The diagnosis of AMS is clinical. The symptoms are variable in presentation but may include headache, nausea, anorexia, dizziness, sleep disturbance, and fatigue. Headache is the most frequently observed indication and remains a mandatory symptom for diagnosis in a number of research tools. Several scoring systems of AMS exist for research purposes. A number of these have been applied to clinical practice, although they are not validated formally for this use. The most widely used, the Lake Louise Score, is ubiquitous in the literature and consists of five simple, self-reported symptom-related questions. This scoring system was revised in 2018 with the removal of sleep disturbance after studies suggested that it is likely to be a separate phenomenon unrelated to AMS ( Table 74.1 ). Laboratory testing and clinical examination in AMS are both unremarkable. Oxygen saturation (SpO ₂ ) monitoring has been suggested as a useful tool but although SpO ₂ is seen to fall with ascent, there appears to be no independent relationship with AMS.

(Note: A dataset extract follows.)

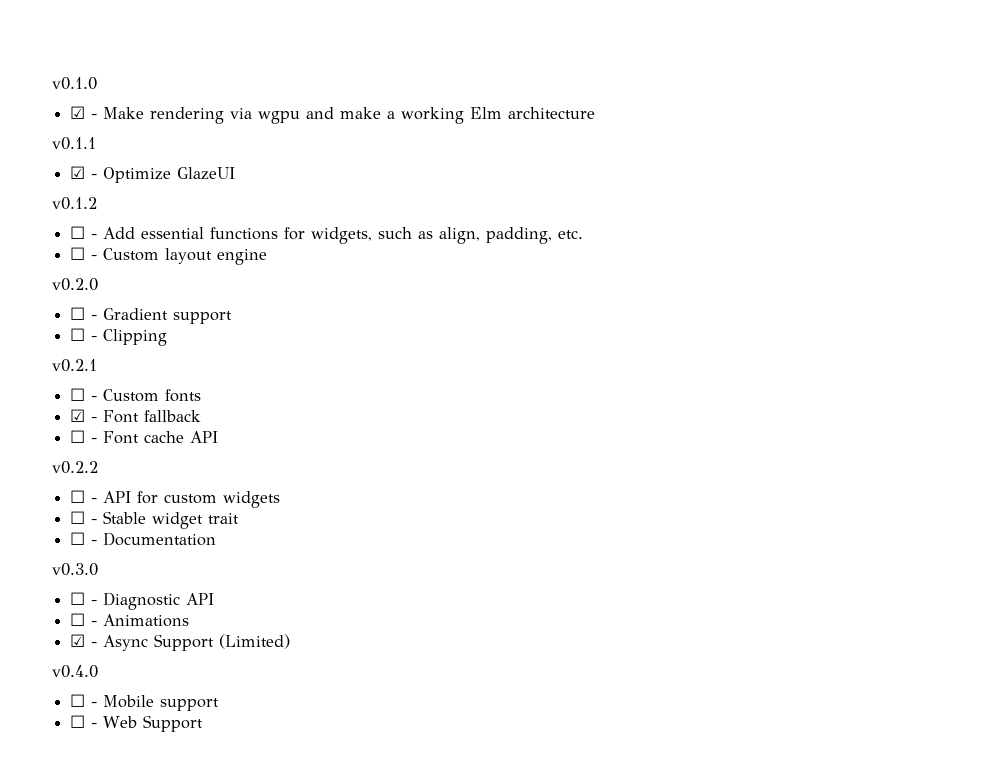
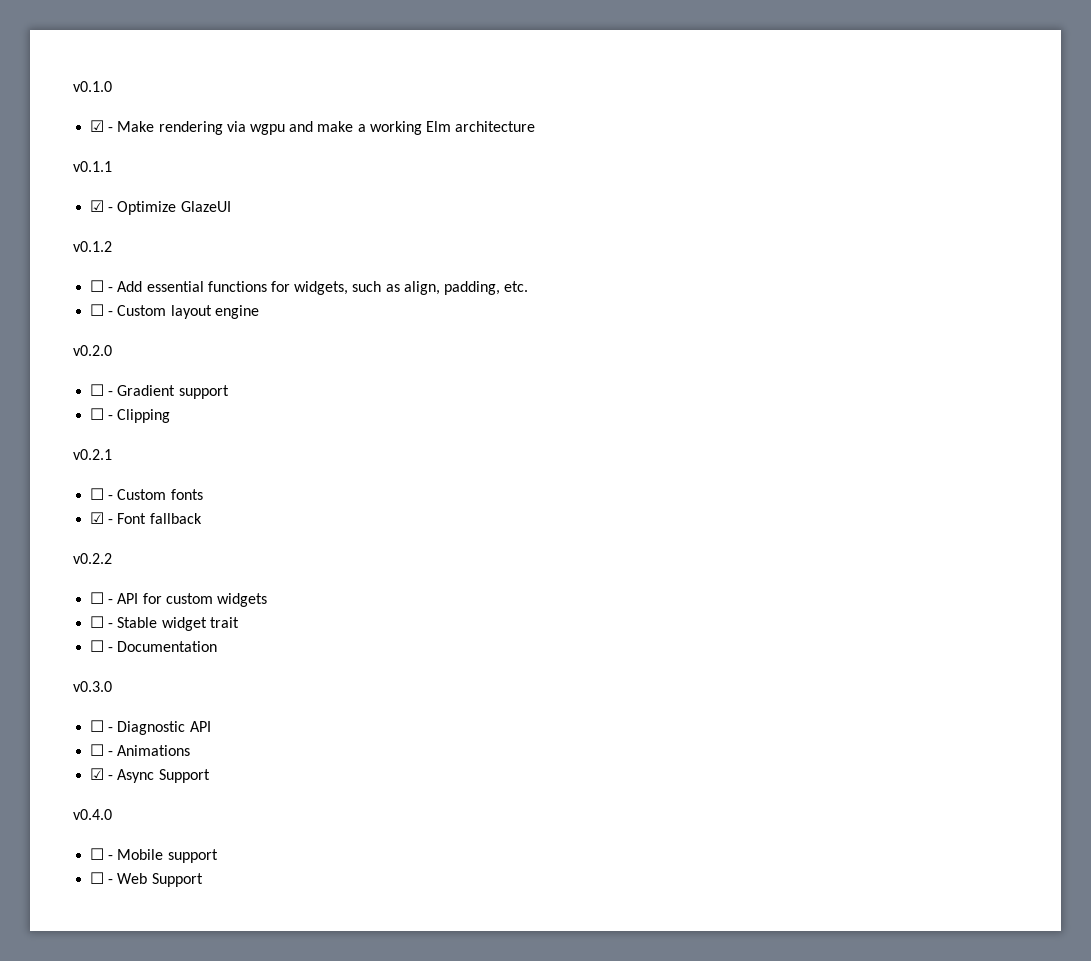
- ☐ - Font cache API
- ☑ - Async Support (Limited)
+ ☑ - Async Support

Optimal clinical management of AMS begins with prevention. The most significant measure should be a slow ascent, with a limit of 300 m gain in sleeping altitude per day at altitudes above 3000 m generally accepted as best practice, although 600 m is proposed as an alternative. The sleeping altitude is generally accepted to be the most important consideration and the mantra of “climb high, sleep low” can be found widely in the literature. Other nonpharmacologic measures suggested, with some evidence, include: preacclimatization, avoidance of exercise, adequate hydration, and oxygen supplementation. Pharmacologic prophylaxis has been widely studied with acetazolamide the most recommended at an adult dose of 125 mg twice daily. Higher doses of acetazolamide remain efficacious; however, they may be associated with more deleterious effects. Dexamethasone (2 mg every 6 hours or 4 mg every 12 hours) has also been shown to be beneficial, but remains a second-line chemoprophylaxis. Individual risk is highly variable based on both personal (e.g., previous history of AMS or High-Altitude Cerebral Edema [HACE]) and environmental (e.g., rate of ascent, highest altitude attained) factors. Prescribing of prophylactic medications and indeed any recommendations regarding individuals should consider this personalized risk.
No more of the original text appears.